→ **Exercise prompt**
Among the entries below, find the lines that hold the word "Dockerfile" and report them.

---+---

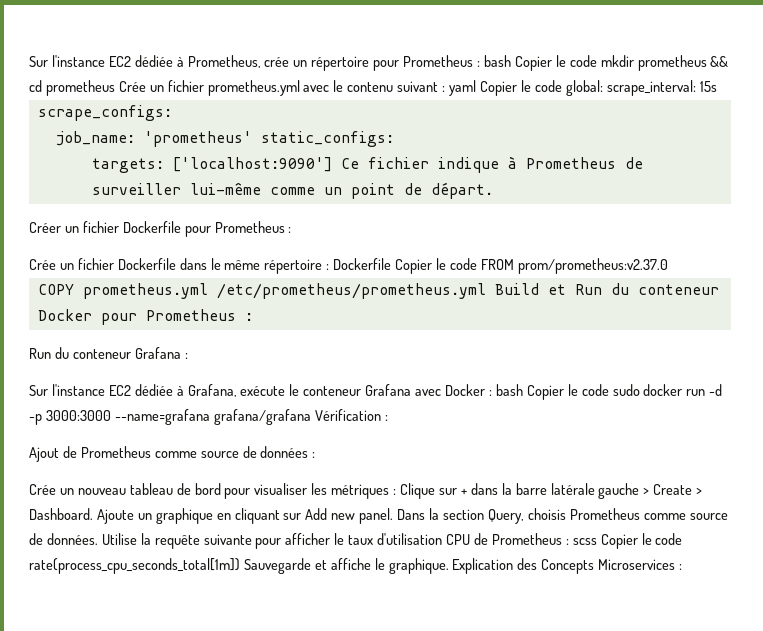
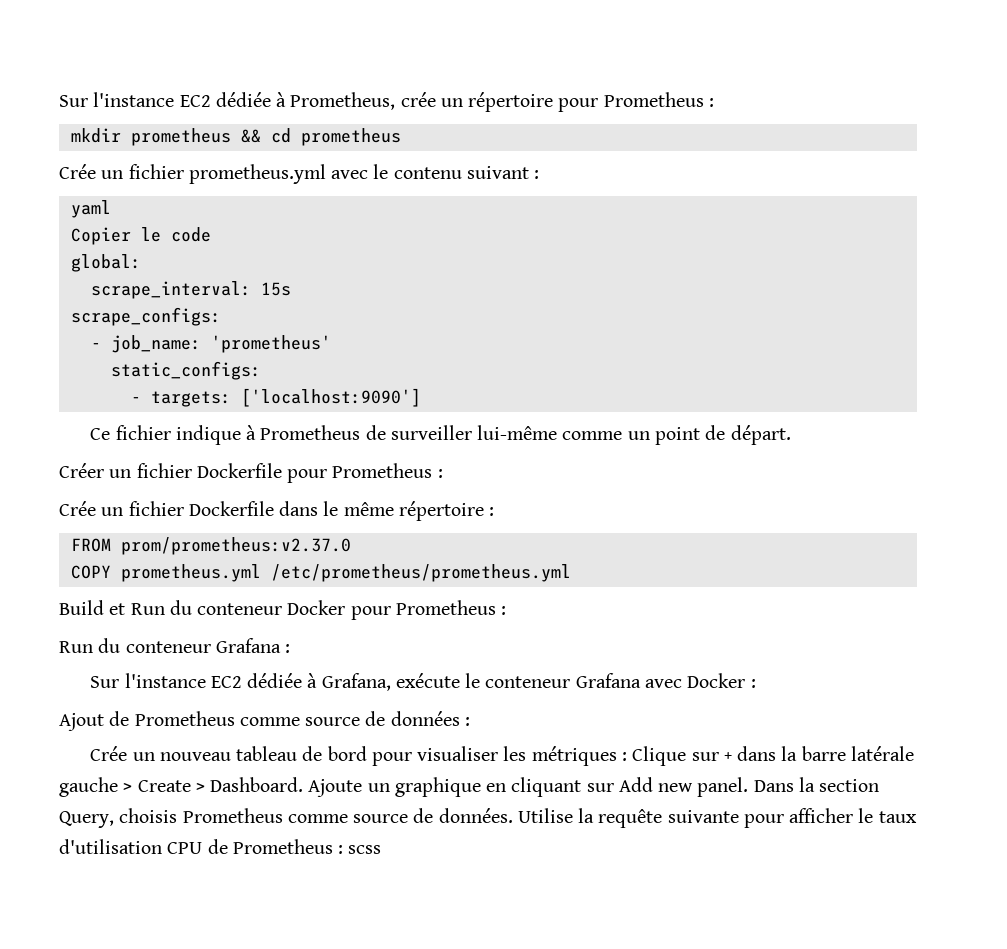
- Sur l'instance EC2 dédiée à Prometheus, crée un répertoire pour Prometheus : bash Copier le code mkdir prometheus && cd prometheus Crée un fichier prometheus.yml avec le contenu suivant : yaml Copier le code global: scrape_interval: 15s
+ Sur l'instance EC2 dédiée à Prometheus, crée un répertoire pour Prometheus :
+ mkdir prometheus && cd prometheus
+ Crée un fichier prometheus.yml avec le contenu suivant :
+ yaml
+ Copier le code
+ global:
+ scrape_interval: 15s
- job_name: 'prometheus' static_configs:
+ - job_name: 'prometheus'
+ static_configs:
- targets: ['localhost:9090'] Ce fichier indique à Prometheus de surveiller lui-même comme un point de départ.
+ - targets: ['localhost:9090']
+ Ce fichier indique à Prometheus de surveiller lui-même comme un point de départ.
- Crée un fichier Dockerfile dans le même répertoire : Dockerfile Copier le code FROM prom/prometheus:v2.37.0
+ Crée un fichier Dockerfile dans le même répertoire :
+ FROM prom/prometheus:v2.37.0
- COPY prometheus.yml /etc/prometheus/prometheus.yml Build et Run du conteneur Docker pour Prometheus :
+ COPY prometheus.yml /etc/prometheus/prometheus.yml
+ Build et Run du conteneur Docker pour Prometheus :
- Sur l'instance EC2 dédiée à Grafana, exécute le conteneur Grafana avec Docker : bash Copier le code sudo docker run -d -p 3000:3000 --name=grafana grafana/grafana Vérification :
+ Sur l'instance EC2 dédiée à Grafana, exécute le conteneur Grafana avec Docker :
- Utilise la requête suivante pour afficher le taux d'utilisation CPU de Prometheus : scss Copier le code rate(process_cpu_seconds_total[1m]) Sauvegarde et affiche le graphique. Explication des Concepts Microservices :
+ Utilise la requête suivante pour afficher le taux d'utilisation CPU de Prometheus : scss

---+---

→ **Task response**
- Crée un fichier Dockerfile dans le même répertoire : Dockerfile Copier le code FROM prom/prometheus:v2.37.0
+ Crée un fichier Dockerfile dans le même répertoire :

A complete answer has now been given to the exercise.